Labeled Interactive Topic Models
Kyle Seelman, Mozhi Zhang, Jordan Boyd-Graber
TL;DR
This work addresses the gap where neural topic models lack intuitive user-driven guidance. It introduces Interactive Neural Topic Modeling (i-NTM), enabling label-based updates to topic embeddings via two mechanisms: learning-adjustable embeddings during training and post-training adjustments that reweight topic-word distributions with a label-aware formulation. The authors provide a user interface, automatic metrics, and a human study demonstrating improved retrieval of relevant documents when users label topics, validating practical value in time-sensitive information needs. The approach enhances interpretability and task relevance of neural topics and opens avenues to integrate user feedback with neural representations, potentially extending to LLM-based topic modeling. $\alpha_k^{new} = \lambda( w_k - \alpha_k^{old}) + (1-\lambda)\alpha_k^{old}$ illustrates the core embedding-shift idea behind label-driven topic refinement.
Abstract
Topic models are valuable for understanding extensive document collections, but they don't always identify the most relevant topics. Classical probabilistic and anchor-based topic models offer interactive versions that allow users to guide the models towards more pertinent topics. However, such interactive features have been lacking in neural topic models. To correct this lacuna, we introduce a user-friendly interaction for neural topic models.
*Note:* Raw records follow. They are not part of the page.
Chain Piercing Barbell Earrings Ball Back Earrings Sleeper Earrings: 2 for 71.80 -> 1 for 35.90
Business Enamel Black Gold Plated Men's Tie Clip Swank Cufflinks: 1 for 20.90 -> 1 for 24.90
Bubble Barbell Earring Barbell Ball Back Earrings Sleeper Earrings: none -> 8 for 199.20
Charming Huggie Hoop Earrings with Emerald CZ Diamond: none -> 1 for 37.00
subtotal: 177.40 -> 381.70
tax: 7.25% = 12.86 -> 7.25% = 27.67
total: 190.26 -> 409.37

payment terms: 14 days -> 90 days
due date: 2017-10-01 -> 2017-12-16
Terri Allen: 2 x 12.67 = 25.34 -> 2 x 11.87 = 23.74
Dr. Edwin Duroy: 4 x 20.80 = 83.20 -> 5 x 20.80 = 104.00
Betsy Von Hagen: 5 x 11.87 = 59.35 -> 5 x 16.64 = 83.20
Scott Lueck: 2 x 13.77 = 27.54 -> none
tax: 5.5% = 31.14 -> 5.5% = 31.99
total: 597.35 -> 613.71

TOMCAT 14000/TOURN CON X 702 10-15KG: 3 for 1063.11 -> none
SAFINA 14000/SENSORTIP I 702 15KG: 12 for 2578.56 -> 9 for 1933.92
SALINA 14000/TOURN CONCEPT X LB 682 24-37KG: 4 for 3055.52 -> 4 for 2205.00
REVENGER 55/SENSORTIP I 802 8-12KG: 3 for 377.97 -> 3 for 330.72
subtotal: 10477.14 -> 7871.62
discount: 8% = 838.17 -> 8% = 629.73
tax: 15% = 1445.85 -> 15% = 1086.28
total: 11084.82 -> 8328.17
This interaction permits users to assign a word label to a topic, leading to an update in the topic model where the words in the topic become closely aligned with the given label. Our approach encompasses two distinct kinds of neural topic models. The first includes models where topic embeddings are trainable and evolve during the training process. The second kind involves models where topic embeddings are integrated post-training, offering a different approach to topic refinement. To facilitate user interaction with these neural topic models, we have developed an interactive interface. This interface enables users to engage with and re-label topics as desired. We evaluate our method through a human study, where users can relabel topics to find relevant documents. Using our method, user labeling improves document rank scores, helping to find more relevant documents to a given query when compared to no user labeling.